The hunter took a closer look and found that they were all male but look more like gorgeous women. The hunter inquires, “Who are you?” The group of people answered, “We are Hagay.” The Hagay began to communicate with the hunter, and he learned from them much valuable wisdom concerning rituals, hunting, and weaving. The hunter sensed that he was not in the real world and fell asleep again. When he woke up, he found himself back in the tree hollow and the rain had stopped. As he came out of the hollow, it was the forest he had entered.
He could not tell whether he was dreaming or if he had been to the spiritual world and back… Back to the tribe, the hunter adopted what Hagay had taught him and continued to share their wisdom. From this time on, when men who also possess female traits are born in the world, people address them as Hagay….
To be honest, the narrative flow of the legend was hard to grasp for me as a non-Chinese speaker, despite the translations provided.
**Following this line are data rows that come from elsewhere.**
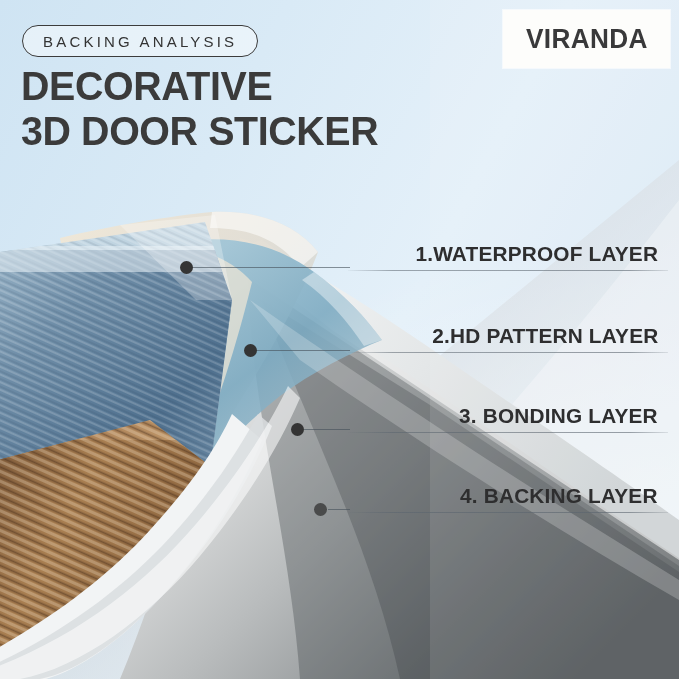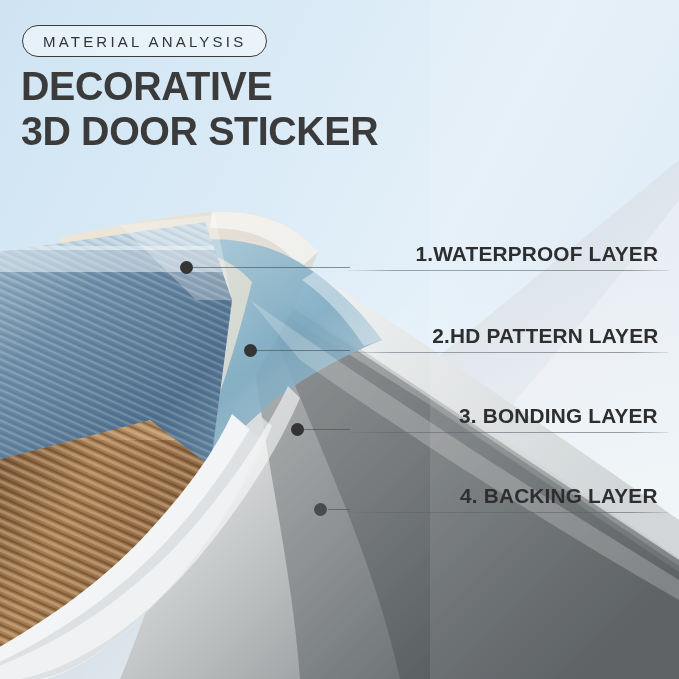--- a/index.html
+++ b/index.html
@@ -240,28 +240,31 @@
                C 148,618 80,668 20,679 Z" fill="#ffffff" opacity="0.55"></path>
 
       <path d="M 250,300 C 330,356 440,430 560,506 L 679,580 L 679,600
                C 540,520 400,430 300,360 Z" fill="#ffffff" opacity="0.22"></path>
 
       <rect x="430" y="0" width="249" height="679" fill="#ffffff" opacity="0.10"></rect>
     </svg>
   </div>
 
   <div class="badge">
-    <span>MATERIAL ANALYSIS</span>
+    <span>BACKING ANALYSIS</span>
   </div>
 
   <div class="title">
     <span class="l1">DECORATIVE</span>
     <span class="l2">3D DOOR STICKER</span>
   </div>
 
+  <div class="logo-box">
+    <span>VIRANDA</span>
+  </div>
 
   <div class="callout" style="left:348px;top:271px;width:320px;">
     <div class="rule"></div>
     <div class="lbl">1.WATERPROOF LAYER</div>
   </div>
   <div class="leader" style="left:192px;top:267px;width:158px;"></div>
   <div class="dot" style="left:180px;top:261px;"></div>
 
   <div class="callout" style="left:348px;top:353px;width:320px;">
     <div class="rule"></div>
But that didn’t matter, because the power of the play unfolded primarily on visual levels. On the one hand through the strong presence of Hounwn who led a group of performers, staging seven theatrical acts in a very measured, yet highly expressive style of dancing and musical performances that mixed traditional and experimental styles in an entirely fluid way. This blend of indigenous and futuristic was even more evident in the brilliant use of lasers as a visual medium by aka_chang.
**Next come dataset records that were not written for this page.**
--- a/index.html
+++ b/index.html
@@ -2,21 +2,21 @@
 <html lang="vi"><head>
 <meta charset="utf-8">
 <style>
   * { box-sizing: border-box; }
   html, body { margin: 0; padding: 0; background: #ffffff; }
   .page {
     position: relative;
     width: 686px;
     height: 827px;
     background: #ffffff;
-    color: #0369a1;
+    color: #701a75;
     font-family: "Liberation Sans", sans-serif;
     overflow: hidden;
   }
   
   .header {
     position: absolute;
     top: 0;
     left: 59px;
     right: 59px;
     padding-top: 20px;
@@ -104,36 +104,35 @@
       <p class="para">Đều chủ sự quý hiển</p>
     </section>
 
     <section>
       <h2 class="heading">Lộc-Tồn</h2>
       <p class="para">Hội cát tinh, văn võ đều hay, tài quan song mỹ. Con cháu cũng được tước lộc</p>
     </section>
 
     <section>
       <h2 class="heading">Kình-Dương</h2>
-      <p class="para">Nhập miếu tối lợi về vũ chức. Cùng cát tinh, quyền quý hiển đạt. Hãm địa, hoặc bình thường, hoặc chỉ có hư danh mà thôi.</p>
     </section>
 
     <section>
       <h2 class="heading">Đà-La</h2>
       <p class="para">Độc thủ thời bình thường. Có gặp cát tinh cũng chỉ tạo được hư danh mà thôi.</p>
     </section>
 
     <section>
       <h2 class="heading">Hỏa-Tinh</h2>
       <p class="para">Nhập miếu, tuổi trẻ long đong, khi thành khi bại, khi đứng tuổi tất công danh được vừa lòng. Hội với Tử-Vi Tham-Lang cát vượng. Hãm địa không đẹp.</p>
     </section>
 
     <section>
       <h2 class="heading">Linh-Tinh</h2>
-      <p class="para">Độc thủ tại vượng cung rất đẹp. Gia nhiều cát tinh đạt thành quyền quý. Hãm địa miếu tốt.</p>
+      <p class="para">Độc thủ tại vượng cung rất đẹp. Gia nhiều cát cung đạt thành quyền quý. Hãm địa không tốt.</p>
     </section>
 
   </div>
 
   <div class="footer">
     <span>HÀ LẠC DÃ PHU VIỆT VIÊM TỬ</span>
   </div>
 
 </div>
In a deceptively simple, almost modernist construction without any of the kitsch and bombast that characterize most laser shows, the beams created something that could be read as a river or the flow of time. At times, it moved forward, at others backward. The actors stepped in and out of this flow similar to the hunter stepping in and out of his dream. At the same time, when in the flow, the beams were visible as points on the bodies of the dancers which created a unique type of motion capture aesthetics. However, in contrast to conventional motion capture, where the points are fixed on the body and the body is placed in a stable, Euclidean space, here the points were relative to the movement of the body through the flows of time and space, de-colonizing a technology that is still steeped in Western notions of individualism and the accordant relationship between the body and its environment.
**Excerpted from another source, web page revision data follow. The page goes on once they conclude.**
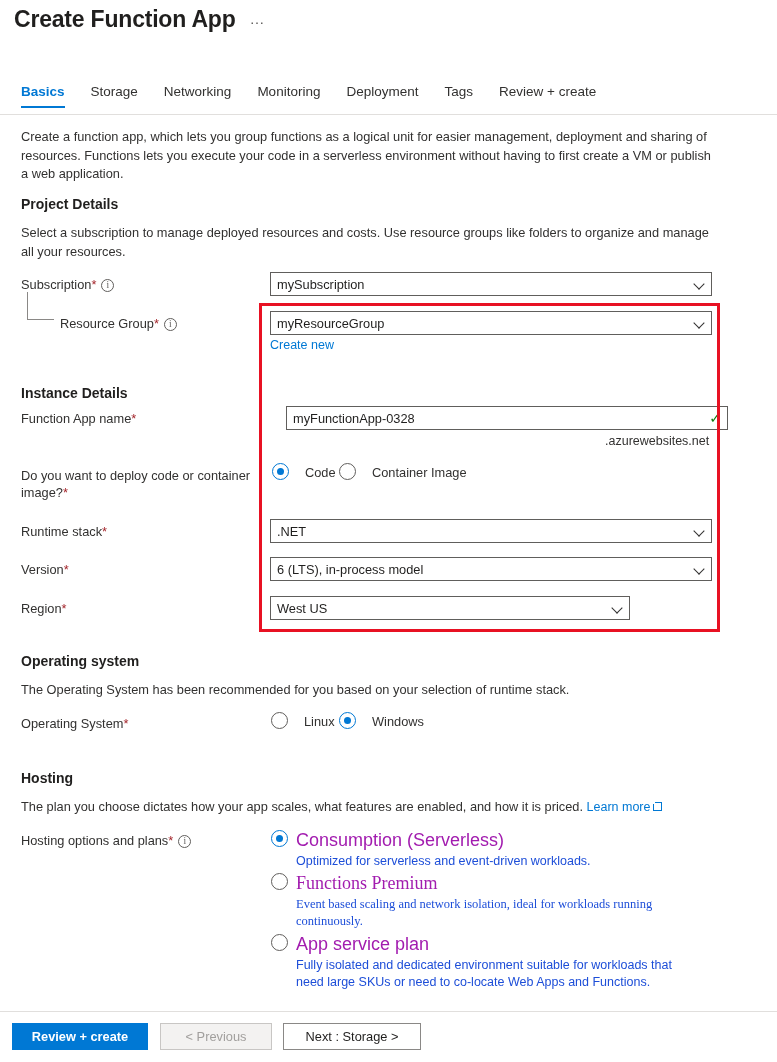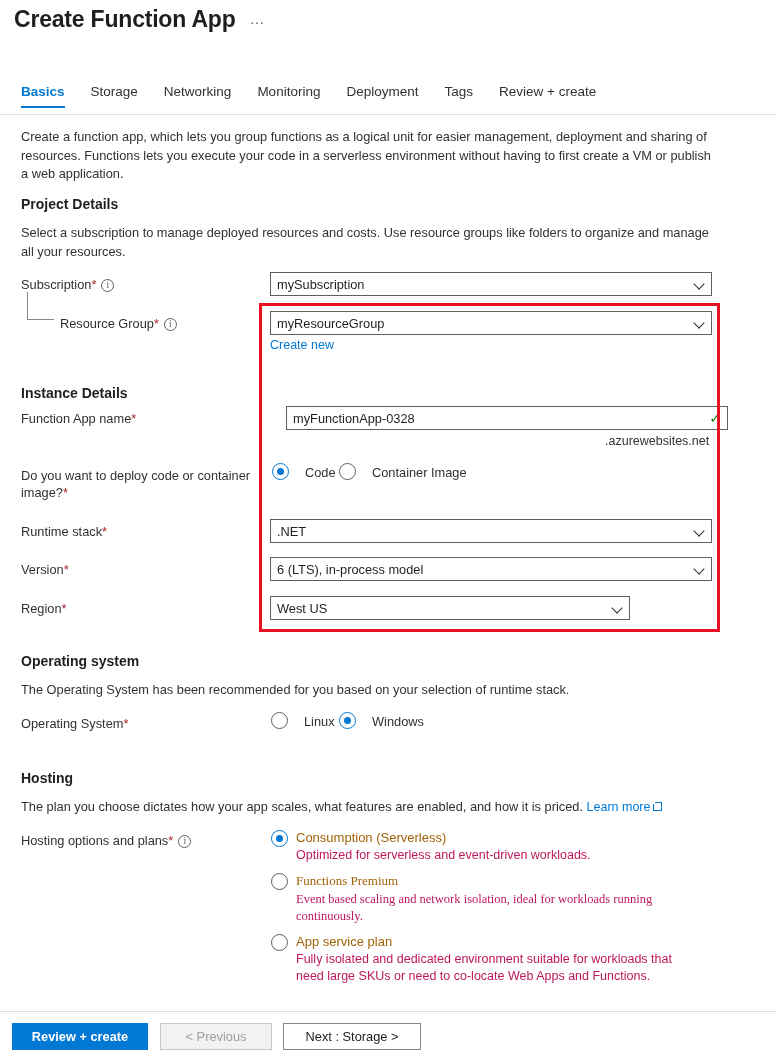--- a/index.html
+++ b/index.html
@@ -103,22 +103,22 @@
     background: #fff; flex: 0 0 auto; position: relative; cursor: pointer;
   }
   .radio.on { border: 1px solid #0078d4; }
   .radio.on::after {
     content: ""; position: absolute; left: 4px; top: 4px;
     width: 7px; height: 7px; border-radius: 50%; background: #0078d4;
   }
   .radio-label { font-size: 12.8px; color: #323130; margin-left: 8px; cursor: pointer; }
 
   .opt-block { position: absolute; }
-  .opt-title { font-size: 13px; color: #a16207; }
-  .opt-desc { font-size: 12.5px; color: #be185d; line-height: 17px; margin-top: 2px; }
+  .opt-title { font-size: 18px; color: #a21caf; }
+  .opt-desc { font-size: 12.5px; color: #1d4ed8; line-height: 17px; margin-top: 2px; }
 
   
   .tree-line {
     position: absolute; border-left: 1px solid #8a8886; border-bottom: 1px solid #8a8886;
   }
 
   
   .redbox {
     position: absolute; border: 3px solid #e81123; pointer-events: none;
   }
我是真正的女人 (I am a real woman)
image source: hagaydreaming.net
Dondon Hounwn, who is also the founder of the Elug Art Corner, a center that focuses on Truku indigenous culture as a resource for the future, approaches techno-shamanism with the belief that the tribal culture is a technology for knowledge production and dissemination. Hagay Dreaming effectively erased the boundaries between indigenous tradition and futurism, mixing ancient myths and legends with advanced technologies and visual languages. Ignoring the stereotype of indigenous artwork as traditional crafts, Hagay Dreaming reclaims the speculative, curious, and unconventional quality of cultural and digital technology for developing the possibilities of hypothesis and reinterpretation, applying unpredictable imagination to pre-set binaries of male/female past/present, nature/technology.
聚會歌 (Gathering song)
This is deeply moving and makes it palpable how Western culture [1] is facing a dilemma. On the one hand, digital technology is a key element in the “great acceleration” that is about to destroy the geophysical foundations of human civilization. On the other hand, it is also a necessary requirement for understanding and dealing with the precarity of contemporary planetary conditions. I fear that Western culture alone cannot resolve this dilemma, for its technological imaginary is too entangled with the destructive forces of hyper-individualism and generalized capitalist competition. Hagay Dreaming, at the very least, provided a poetic vision of a world created with advanced technologies embedded in another imaginary. And nothing could be more urgent than that.
[1] I understand “Western” here less as a contemporary geographic marker, but as the place of origin of capitalist, commodity culture that has now spread globally.